* _Stored data_:
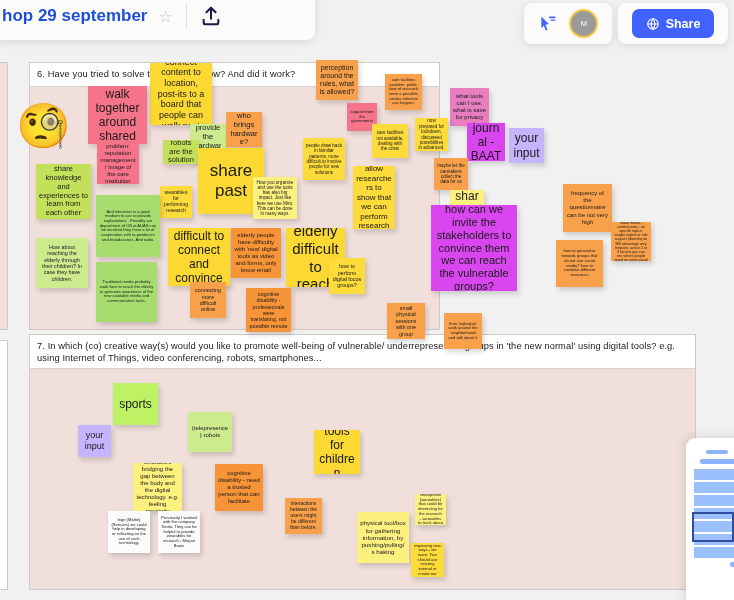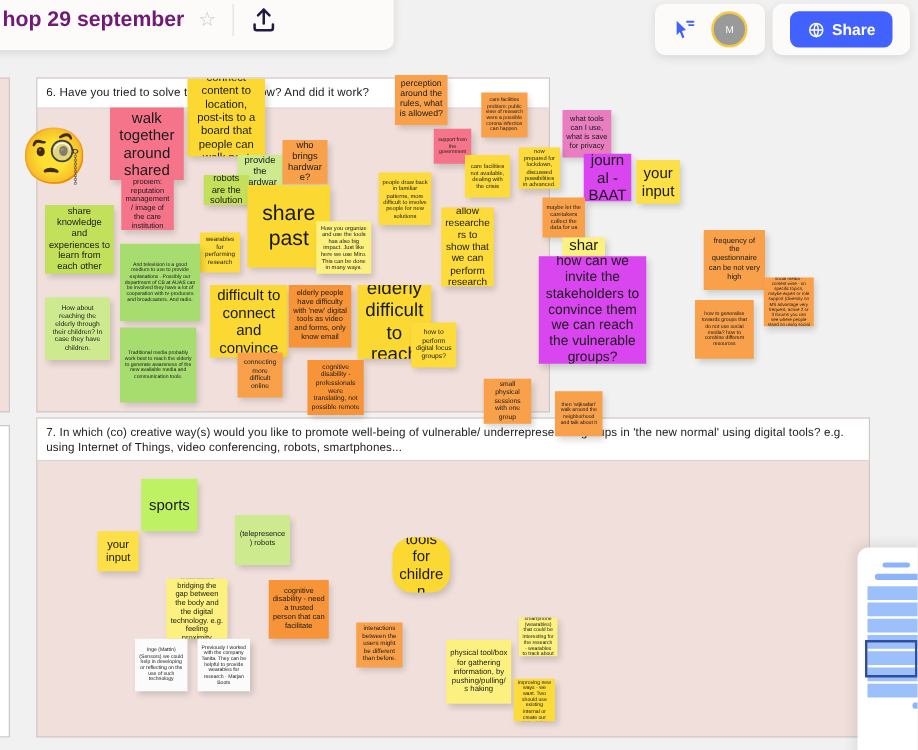--- a/index.html
+++ b/index.html
@@ -37,21 +37,21 @@
     color:#1a1a1a;
     box-shadow:2px 3px 5px rgba(0,0,0,.16);
     padding:3px;
     word-wrap:break-word;overflow:hidden;
     line-height:1.18;
   }
   .note span{display:block;width:100%;}
 
   .c-yellow{background:#fbd932;}
   .c-yellow2{background:#fddb3a;}
-  .c-lightyellow{background:#fde047;}
+  .c-lightyellow{background:#c4b5fd;}
   .c-lightyellow2{background:#fcf07f;}
   .c-orange{background:#d946ef;}
   .c-orange2{background:#f79437;}
   .c-orangelite{background:#f9a04a;}
   .c-pinklite{background:#f5748a;}
   .c-magenta{background:#e87ec0;}
   .c-green{background:#c3e05a;}
   .c-green2{background:#a6dd6e;}
   .c-green3{background:#bef264;}
   .c-greenpale{background:#cdeb8e;}
@@ -66,21 +66,21 @@
 
   
   .emoji{position:absolute;font-size:44px;line-height:44px;user-select:none;}
 
   
   .topbar-left{
     position:absolute;left:-10px;top:-8px;width:325px;height:48px;
     background:#fdfbfa;border-radius:8px;box-shadow:0 2px 8px rgba(0,0,0,.10);
     display:flex;align-items:center;padding:0 12px;box-sizing:border-box;
   }
-  .board-title{font-size:17px;font-weight:700;color:#701a75;white-space:nowrap;}
+  .board-title{font-size:17px;font-weight:700;color:#1d4ed8;white-space:nowrap;}
   .star{margin-left:11px;color:#c9c6d2;font-size:16px;cursor:pointer;}
   .divider-v{width:1px;height:26px;background:#e4e1ea;margin:0 13px;}
   .upload-ic{width:22px;height:22px;color:#1f1a43;cursor:pointer;display:flex;align-items:center;}
 
   .topbar-right{
     position:absolute;right:122px;top:3px;width:88px;height:41px;
     background:#fdfbfa;border-radius:8px;box-shadow:0 2px 8px rgba(0,0,0,.10);
     display:flex;align-items:center;justify-content:space-around;box-sizing:border-box;padding:0 8px;
   }
   .cursor-ic{color:#4262ff;width:20px;height:20px;cursor:pointer;}
@@ -288,21 +288,21 @@
 
   <div class="note c-greenpale t-xs" style="left:188px;top:412px;width:44px;height:40px;">
     <span>(telepresence) robots</span>
     </div>
 
 
   <div class="note c-lightyellow2 t-xs" style="left:133px;top:463px;width:49px;height:48px;">
     <span>wearables bridging the gap between the body and the digital technology. e.g. feeling proximity</span>
     </div>
 
-  <div class="note c-yellow t-mid" style="left:314px;top:430px;width:46px;height:44px;border-radius:15px;">
+  <div class="note c-yellow t-mid" style="left:314px;top:430px;width:46px;height:44px;">
     <span>tools for children</span>
     </div>
 
   <div class="note c-orange2 t-xs" style="left:215px;top:464px;width:48px;height:47px;">
     <span>cognitive disability - need a trusted person that can facilitate</span>
     </div>
 
   <div class="note c-white t-xxs" style="left:108px;top:511px;width:42px;height:42px;">
     <span>Inge (Mattin) (Sensors) we could help in developing or reflecting on the use of such technology</span>
     </div>

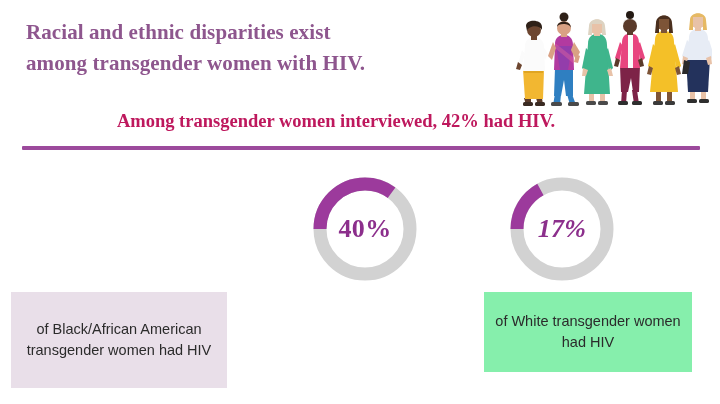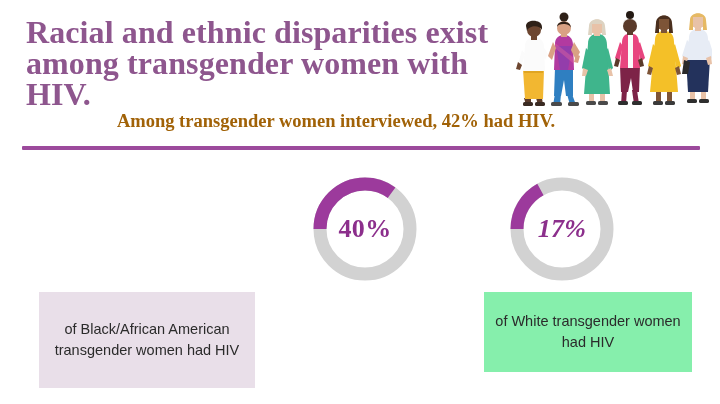--- a/index.html
+++ b/index.html
@@ -11,33 +11,33 @@
     position:relative;
   }
   .canvas{position:relative;width:720px;height:404px;}
 
   
   .header{position:absolute;left:0;top:0;width:720px;height:148px;}
   .title{
     position:absolute;left:26px;top:17px;width:480px;
     font-family:"Liberation Serif", serif;
     font-weight:700;
-    font-size:32px;
+    font-size:21px;
     line-height:31px;
     color:#8e568e;
     letter-spacing:.1px;
   }
   .title .l2{display:block;}
   .subtitle{
     position:absolute;left:26px;top:110px;width:660px;
     font-family:"Liberation Serif", serif;
     font-weight:700;
     font-size:18.5px;
     line-height:22px;
-    color:#a16207;
+    color:#be185d;
     text-align:center;
     padding-right:40px;
     box-sizing:border-box;
   }
   .divider{
     position:absolute;left:22px;top:146px;width:678px;height:4px;
     background:#9c4a9c;border-radius:1px;
   }
 
   
@@ -68,21 +68,21 @@
     position:absolute;top:0;
     box-sizing:border-box;
     display:flex;align-items:center;justify-content:center;
     text-align:center;
     font-family:"Liberation Sans", sans-serif;
     font-size:14.5px;
     line-height:21px;
     color:#2b2b2b;
     padding:6px 8px;
   }
-  .caption.c1{left:39px;width:216px;height:96px;background:#e9dfe9;}
+  .caption.c1{left:11px;width:216px;height:96px;background:#e9dfe9;}
   .caption.c2{left:264px;width:206px;height:96px;background:#ffffff;}
   .caption.c3{left:484px;width:208px;height:80px;background:#86efac;}
   .caption .txt{display:block;width:100%;}
 </style>
 </head>
 <body>
 
 <div class="canvas">
 
   <div class="header">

* _Exercise_: Look through the data and show every line containing "space".

* _Expected answer_:
-  .board-title{font-size:17px;font-weight:700;color:#701a75;white-space:nowrap;}
+  .board-title{font-size:17px;font-weight:700;color:#1d4ed8;white-space:nowrap;}
     display:flex;align-items:center;justify-content:space-around;box-sizing:border-box;padding:0 8px;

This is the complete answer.